▶ **PROBLEM REQUIREMENTS**:
Nothing but the lines below from the one containing "[324,87,475,103] Download directory" through the one containing "[707,744,808,758] [malicious] ->" should appear in the answer, exact and without pictures.
DATASET EXCERPTS Start Marker
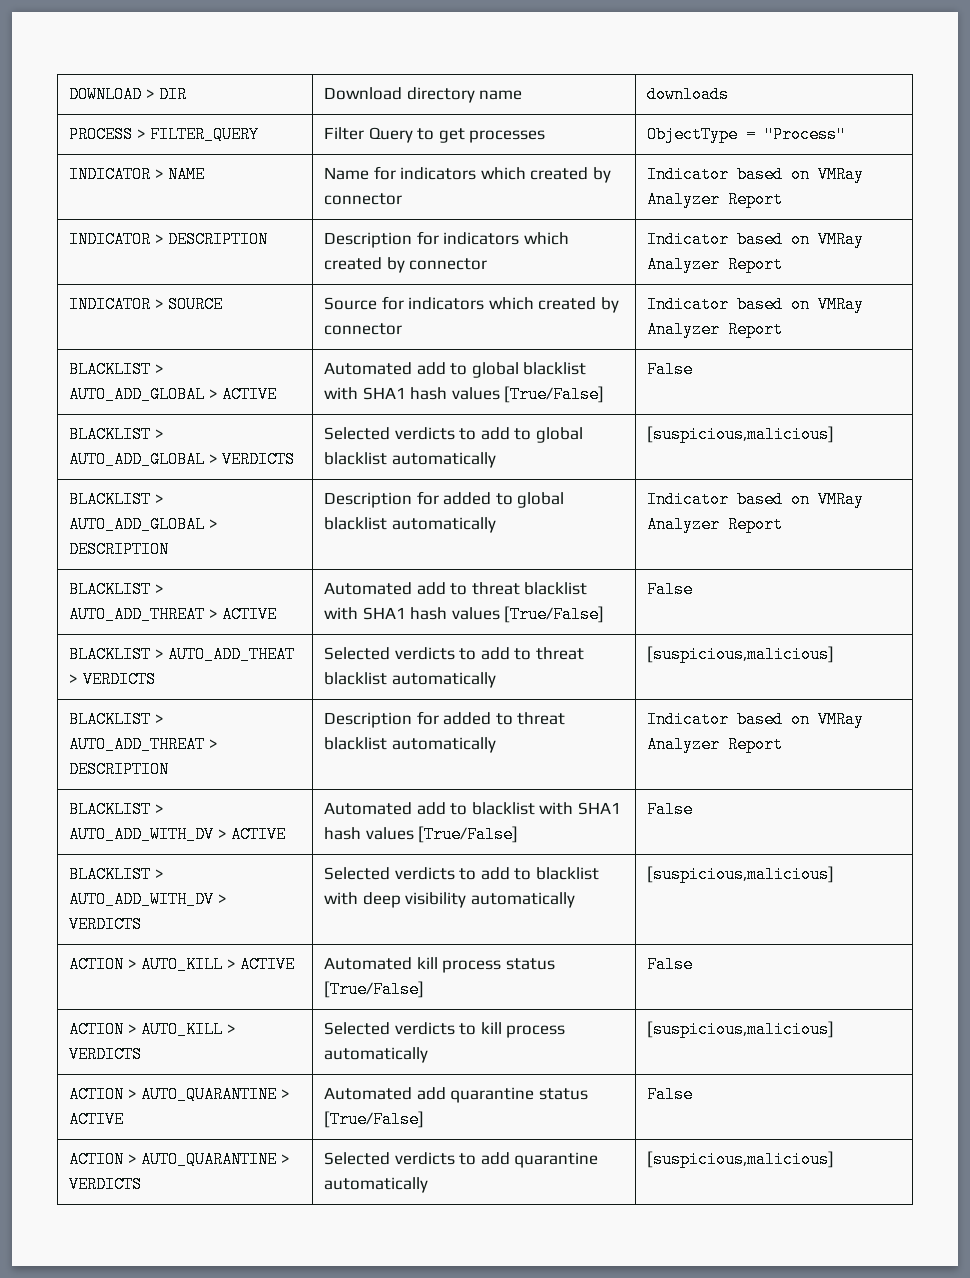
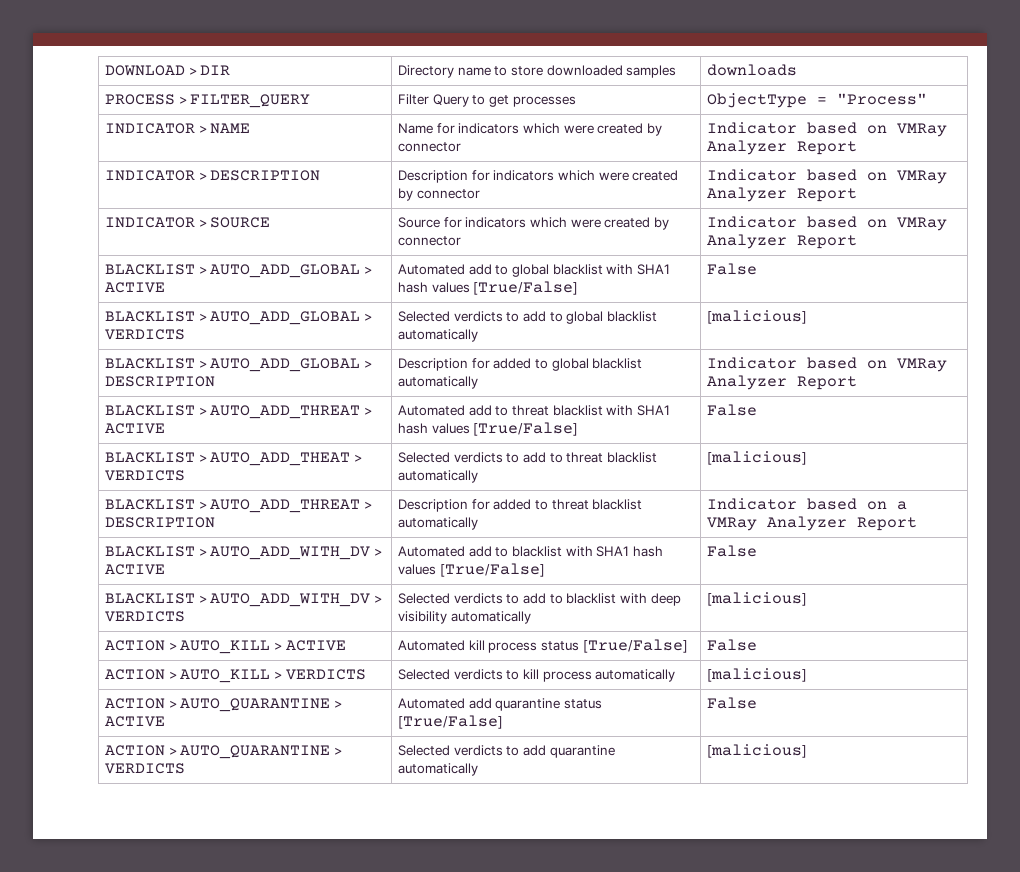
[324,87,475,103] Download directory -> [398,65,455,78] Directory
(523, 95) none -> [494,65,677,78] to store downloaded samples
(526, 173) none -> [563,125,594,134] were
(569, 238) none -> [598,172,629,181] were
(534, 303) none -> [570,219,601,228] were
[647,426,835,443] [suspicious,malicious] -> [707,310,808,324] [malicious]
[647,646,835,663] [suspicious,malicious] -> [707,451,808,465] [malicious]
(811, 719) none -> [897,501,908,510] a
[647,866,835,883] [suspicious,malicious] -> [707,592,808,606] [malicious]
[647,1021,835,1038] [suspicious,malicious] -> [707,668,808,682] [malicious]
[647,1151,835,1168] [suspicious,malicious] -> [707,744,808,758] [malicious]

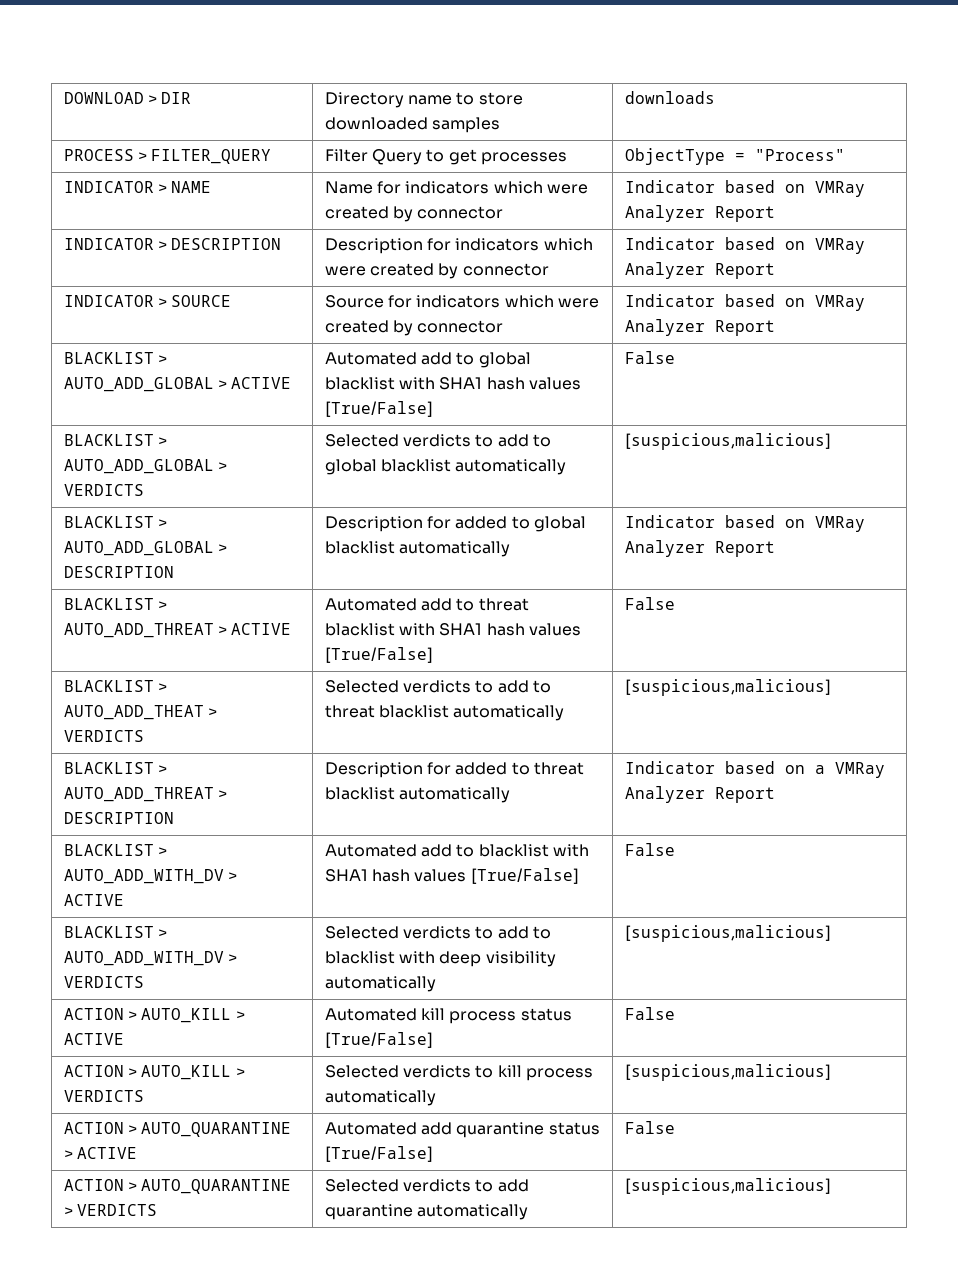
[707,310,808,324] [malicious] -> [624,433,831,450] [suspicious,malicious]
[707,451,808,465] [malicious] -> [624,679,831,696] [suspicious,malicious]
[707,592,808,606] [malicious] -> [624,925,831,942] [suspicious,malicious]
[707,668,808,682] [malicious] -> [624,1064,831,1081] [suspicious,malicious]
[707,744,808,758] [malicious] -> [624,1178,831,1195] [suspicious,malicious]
DATASET EXCERPTS End Marker
DATASET EXCERPTS Start Marker
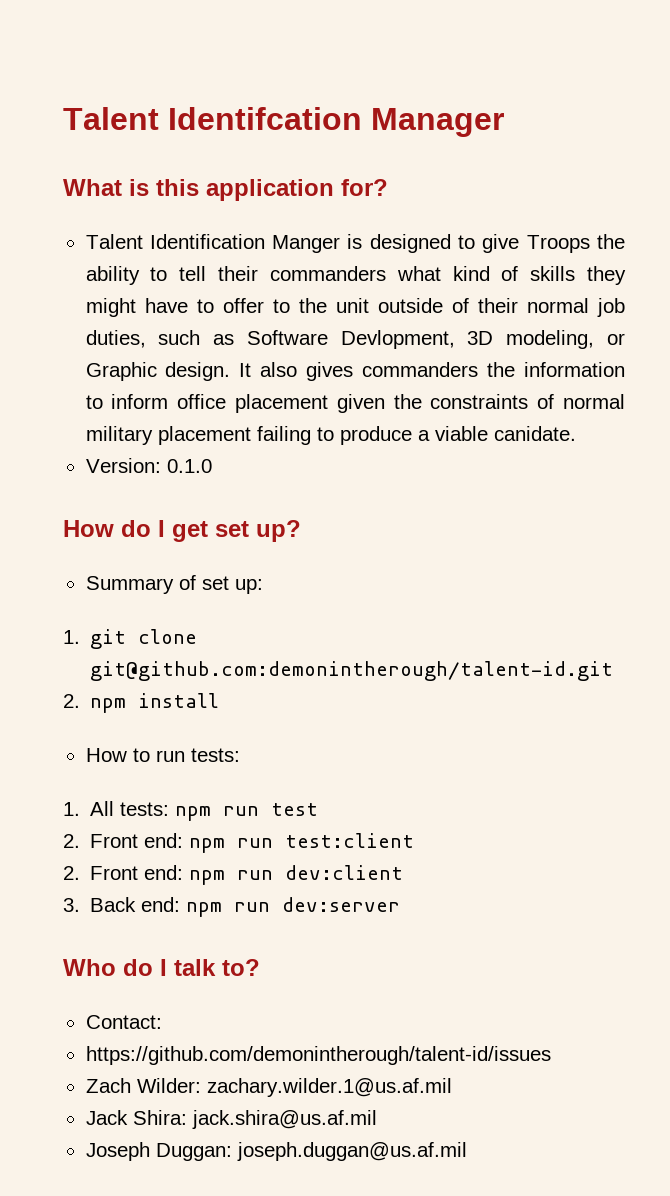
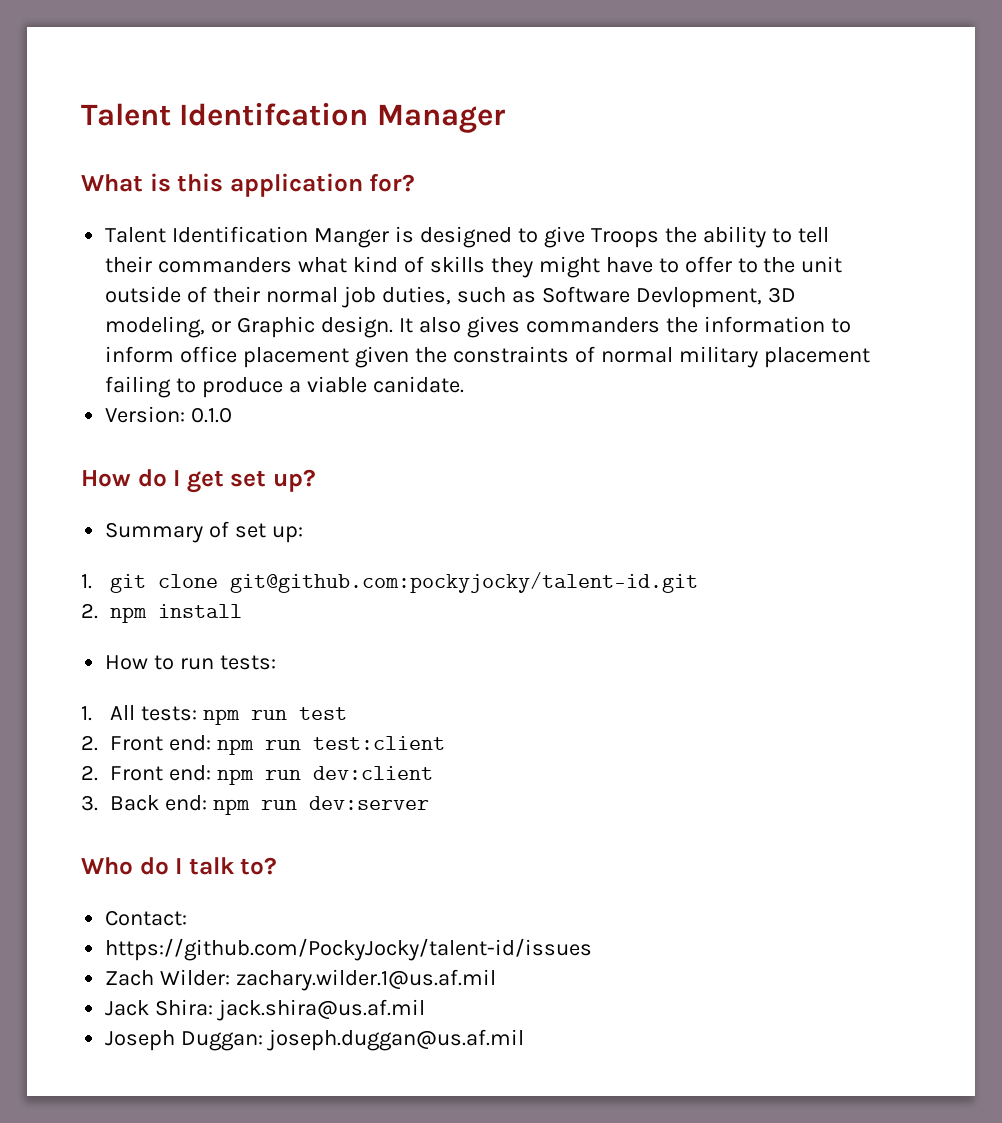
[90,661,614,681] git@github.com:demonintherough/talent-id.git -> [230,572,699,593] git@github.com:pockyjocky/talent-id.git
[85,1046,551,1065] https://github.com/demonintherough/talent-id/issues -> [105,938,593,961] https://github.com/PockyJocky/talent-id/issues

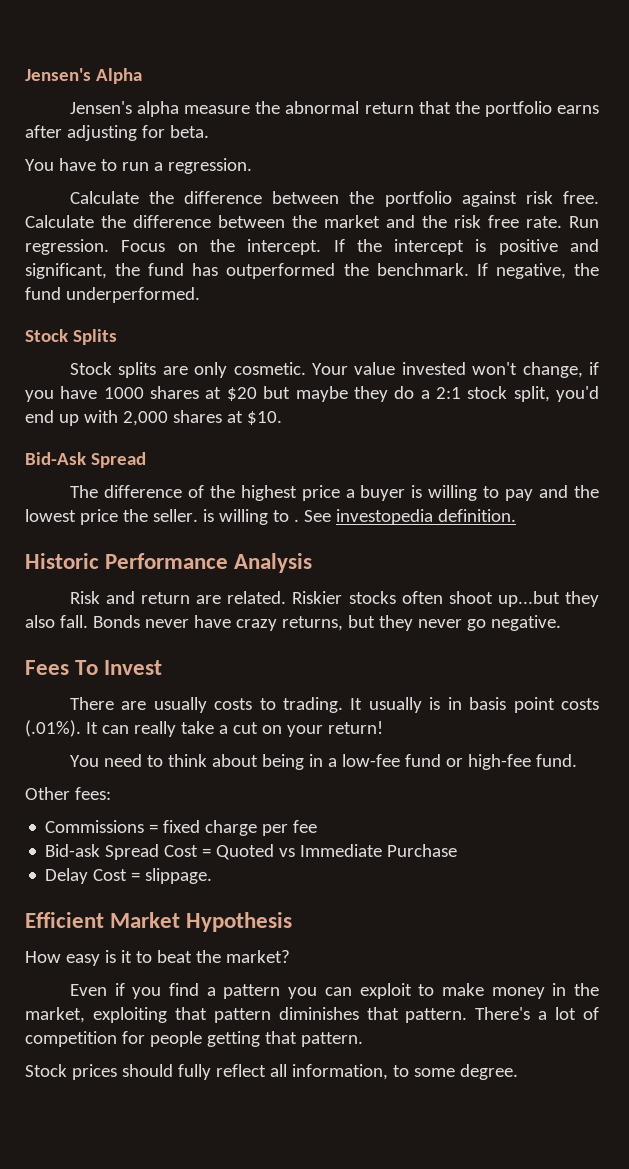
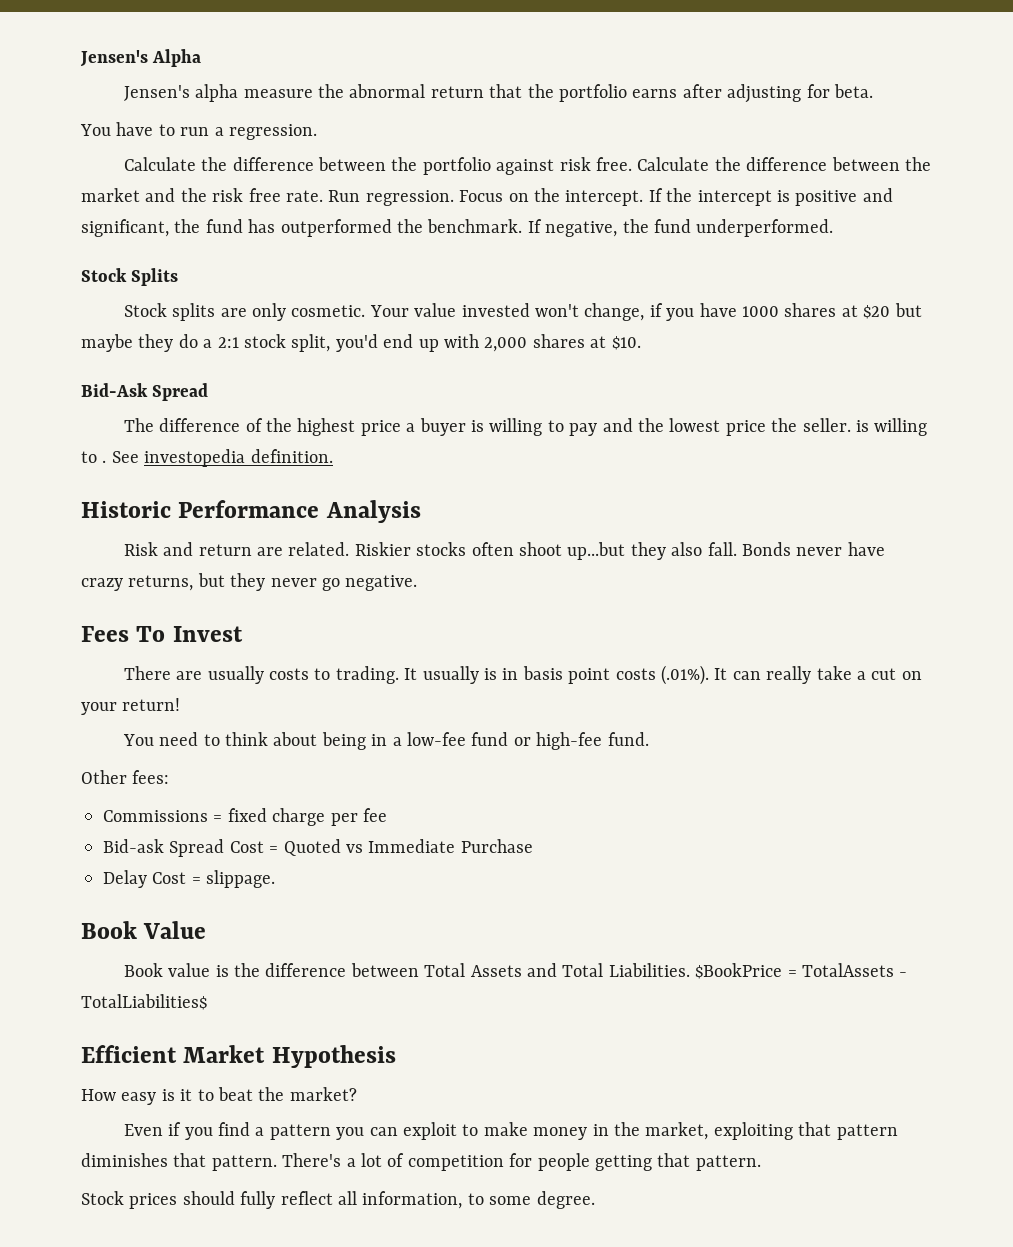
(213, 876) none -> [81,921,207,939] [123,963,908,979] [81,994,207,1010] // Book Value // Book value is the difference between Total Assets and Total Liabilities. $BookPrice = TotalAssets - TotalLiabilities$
DATASET EXCERPTS End Marker
▶ **TASK OUTPUT**:
[324,87,475,103] Download directory -> [398,65,455,78] Directory
(523, 95) none -> [494,65,677,78] to store downloaded samples
(526, 173) none -> [563,125,594,134] were
(569, 238) none -> [598,172,629,181] were
(534, 303) none -> [570,219,601,228] were
[647,426,835,443] [suspicious,malicious] -> [707,310,808,324] [malicious]
[647,646,835,663] [suspicious,malicious] -> [707,451,808,465] [malicious]
(811, 719) none -> [897,501,908,510] a
[647,866,835,883] [suspicious,malicious] -> [707,592,808,606] [malicious]
[647,1021,835,1038] [suspicious,malicious] -> [707,668,808,682] [malicious]
[647,1151,835,1168] [suspicious,malicious] -> [707,744,808,758] [malicious]

[707,310,808,324] [malicious] -> [624,433,831,450] [suspicious,malicious]
[707,451,808,465] [malicious] -> [624,679,831,696] [suspicious,malicious]
[707,592,808,606] [malicious] -> [624,925,831,942] [suspicious,malicious]
[707,668,808,682] [malicious] -> [624,1064,831,1081] [suspicious,malicious]
[707,744,808,758] [malicious] -> [624,1178,831,1195] [suspicious,malicious]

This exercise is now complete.